[Data records]

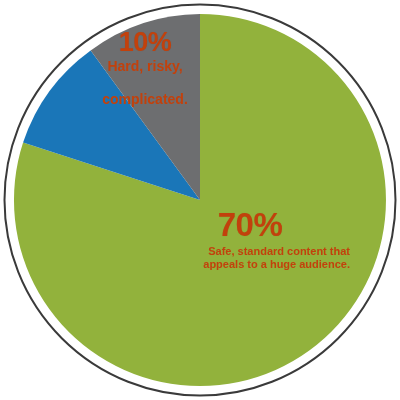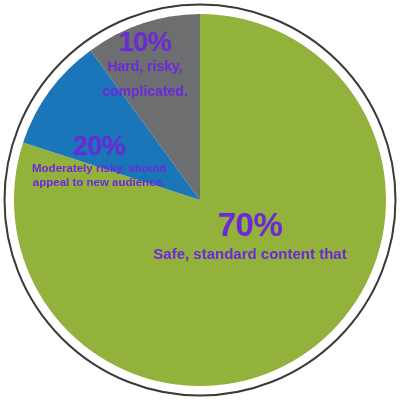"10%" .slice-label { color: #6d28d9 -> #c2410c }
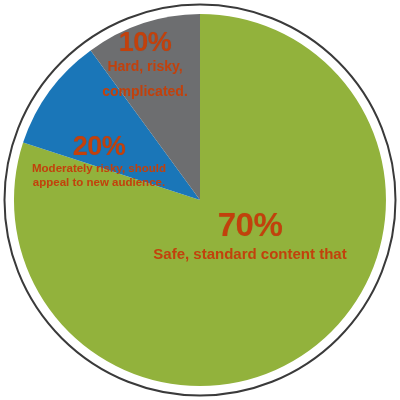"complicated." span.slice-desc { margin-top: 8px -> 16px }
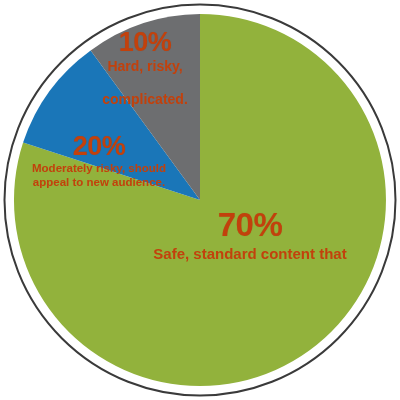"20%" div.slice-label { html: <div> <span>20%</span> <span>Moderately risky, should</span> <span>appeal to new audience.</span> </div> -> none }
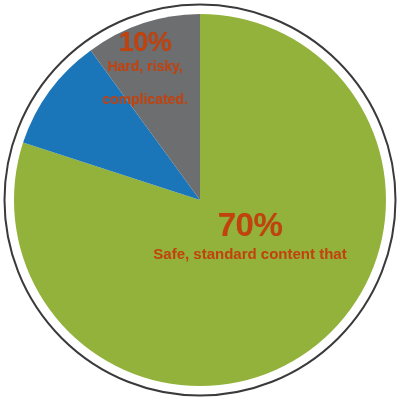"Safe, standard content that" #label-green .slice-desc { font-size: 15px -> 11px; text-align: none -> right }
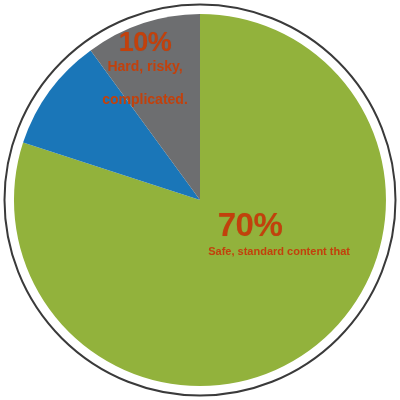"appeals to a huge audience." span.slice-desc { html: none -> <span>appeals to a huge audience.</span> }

■ Your goal
All of the data above must be printed exactly, minus its pictures.

■ Answer section
"10%" .slice-label { color: #6d28d9 -> #c2410c }
"complicated." span.slice-desc { margin-top: 8px -> 16px }
"20%" div.slice-label { html: <div> <span>20%</span> <span>Moderately risky, should</span> <span>appeal to new audience.</span> </div> -> none }
"Safe, standard content that" #label-green .slice-desc { font-size: 15px -> 11px; text-align: none -> right }
"appeals to a huge audience." span.slice-desc { html: none -> <span>appeals to a huge audience.</span> }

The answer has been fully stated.